The sensitivity of data in the financial and healthcare arenas translates to increased security safeguards that are expected on the part of the law firm involved. Accounting professionals must adhere to the Sarbanes–Oxley Act of 2002; this brings expanded commitments for law firms representing those markets.

Each state imposes its requirements; keeping up with these evolving standards has become a topic discussed at the highest leadership level. Past expectations have placed responsibility on members of a firm’s Information Technology (IT) team (Chief Information Officer and/or Chief Technology Officer). Historically, these leaders are more fluent in modeling technology architecture, not managing governance. The result has been a confused understanding of who “owns” cybersecurity. Building out policies, procedures, internal controls, incident-response plans, continuance-of-operation protocols and security-awareness training often gets passed around between compliance, human resources, operations and IT.

Frameworks like NIST (National Institute of Standards and Technology) provide boundaries for law firms to demonstrate that they’ve made “best-effort” changes within their environments to align with requirements. Many law firms have neglected technology, expecting computers and primary network infrastructure to “last forever”; this is impractical and extremely risky. The need to refresh technology, maintain current operating systems, instill multi-form-authentication, perform an annual cyber risk assessment, an annual penetration test and routinely augment policies and procedures should be top-of-list in operational planning.

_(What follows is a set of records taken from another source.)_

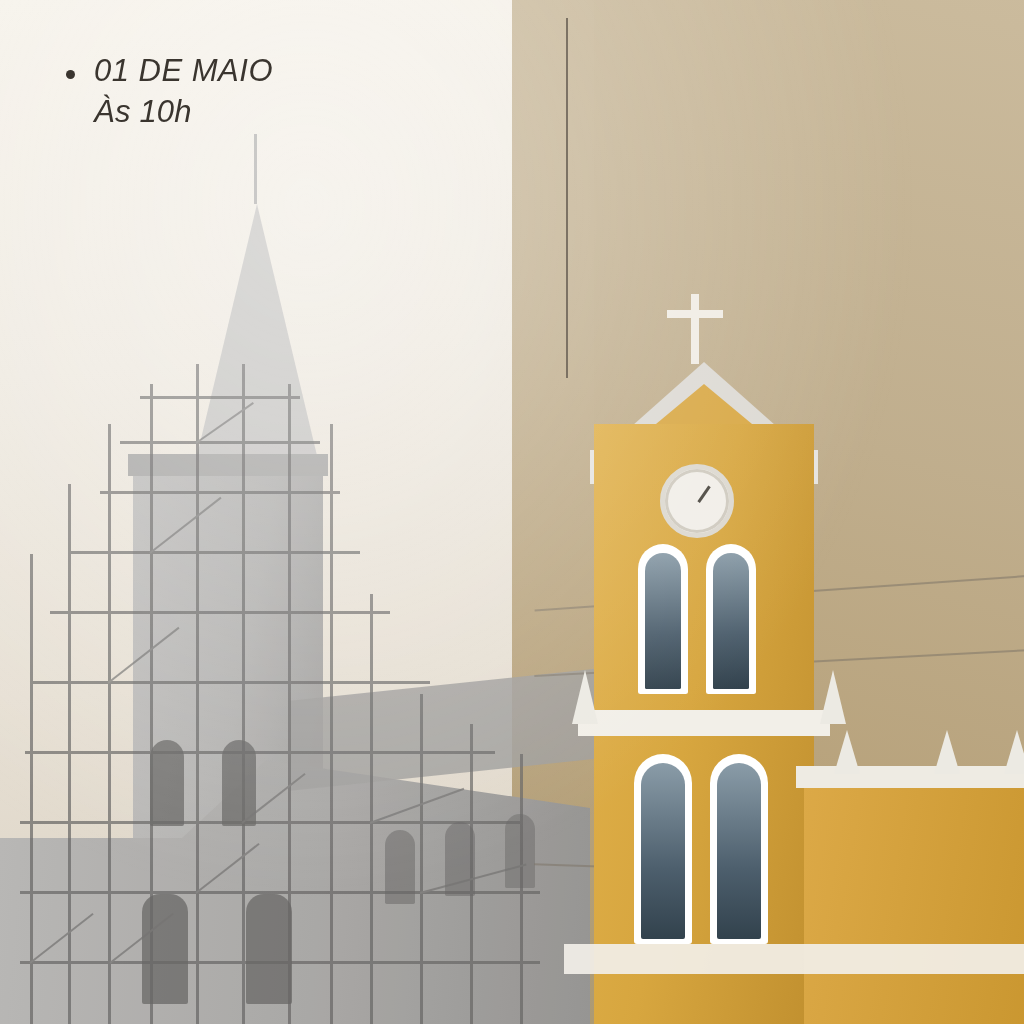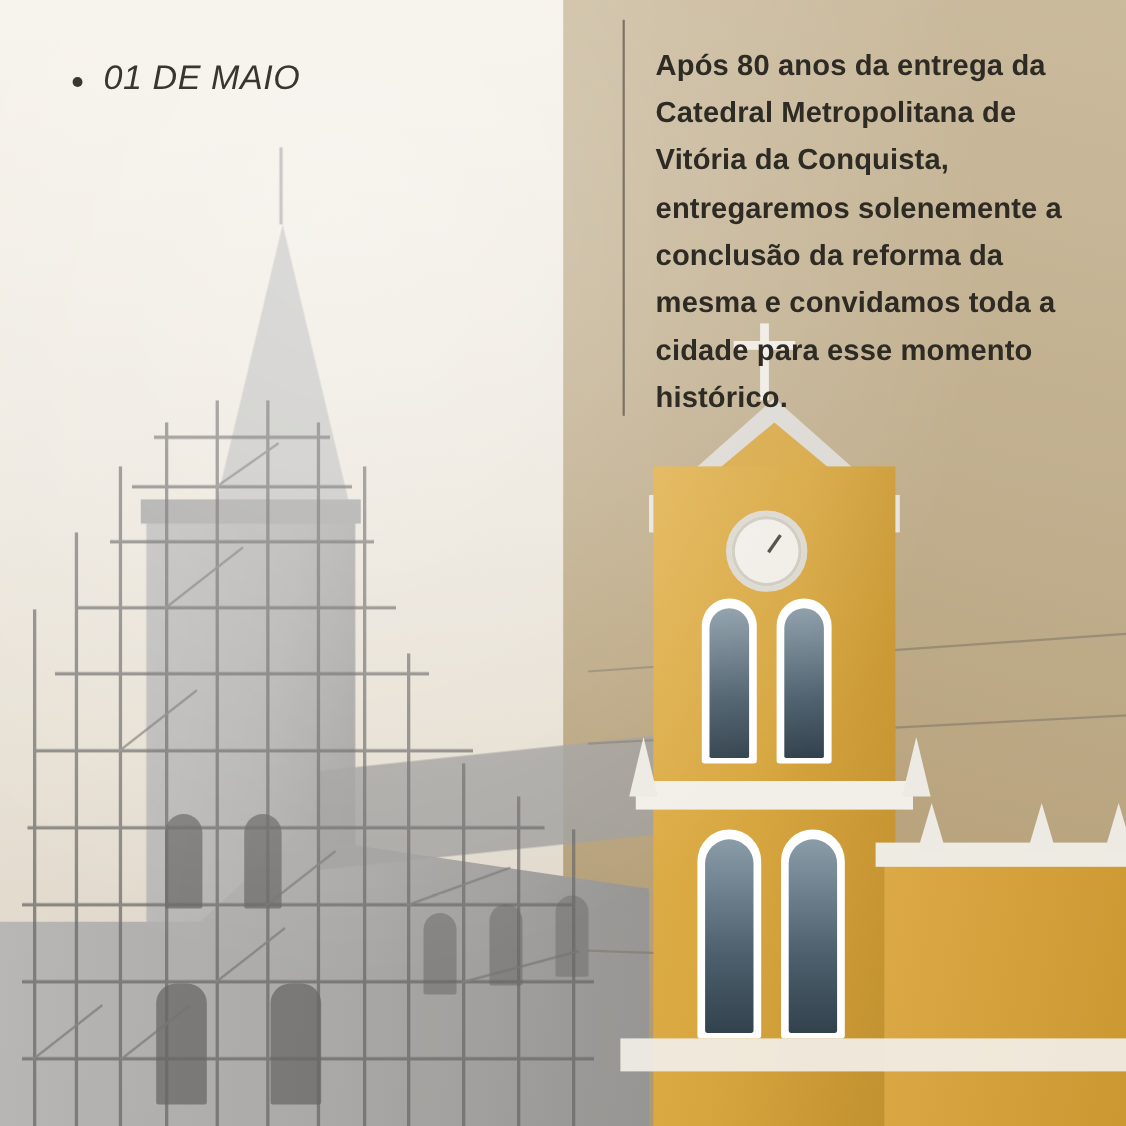--- a/index.html
+++ b/index.html
@@ -392,9 +392,6 @@
     </div>
   </div>
 
-  <div class="right-text">
-    <p>Após 80 anos da entrega da Catedral Metropolitana de Vitória da Conquista, entregaremos solenemente  a conclusão da reforma da mesma e convidamos toda a cidade para esse momento histórico.</p>
-  </div>
 
 </div>
 

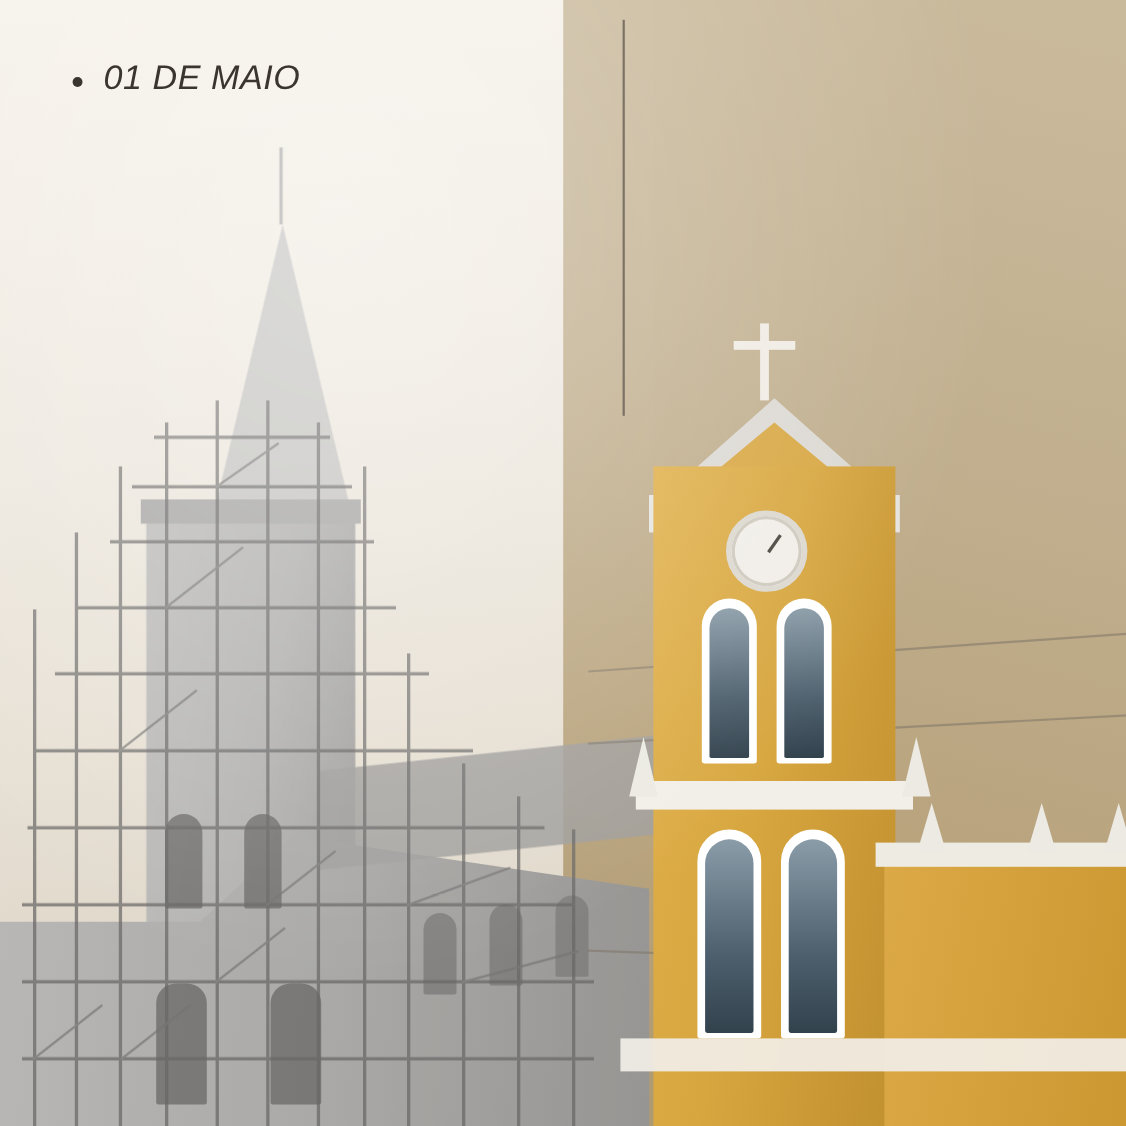--- a/index.html
+++ b/index.html
@@ -389,6 +389,7 @@
     <span class="bullet"></span>
     <div class="lines">
       <div class="l1">01 DE MAIO</div>
+      <div>Às 10h</div>
     </div>
   </div>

Law firms’ engagement in strong cybersecurity practices results from one of three triggers: an active breach has occurred, resulting in damage-control/incident-response being deployed to mitigate loss; a regulatory/compliance requirement has moved the needle from “recommended” to “required”; or a firm proactively positions a cybersecurity hygiene model to be ahead of an inevitable compromise. Endeavor to subscribe to the latter.

Author: Chris Mangano | [email protected]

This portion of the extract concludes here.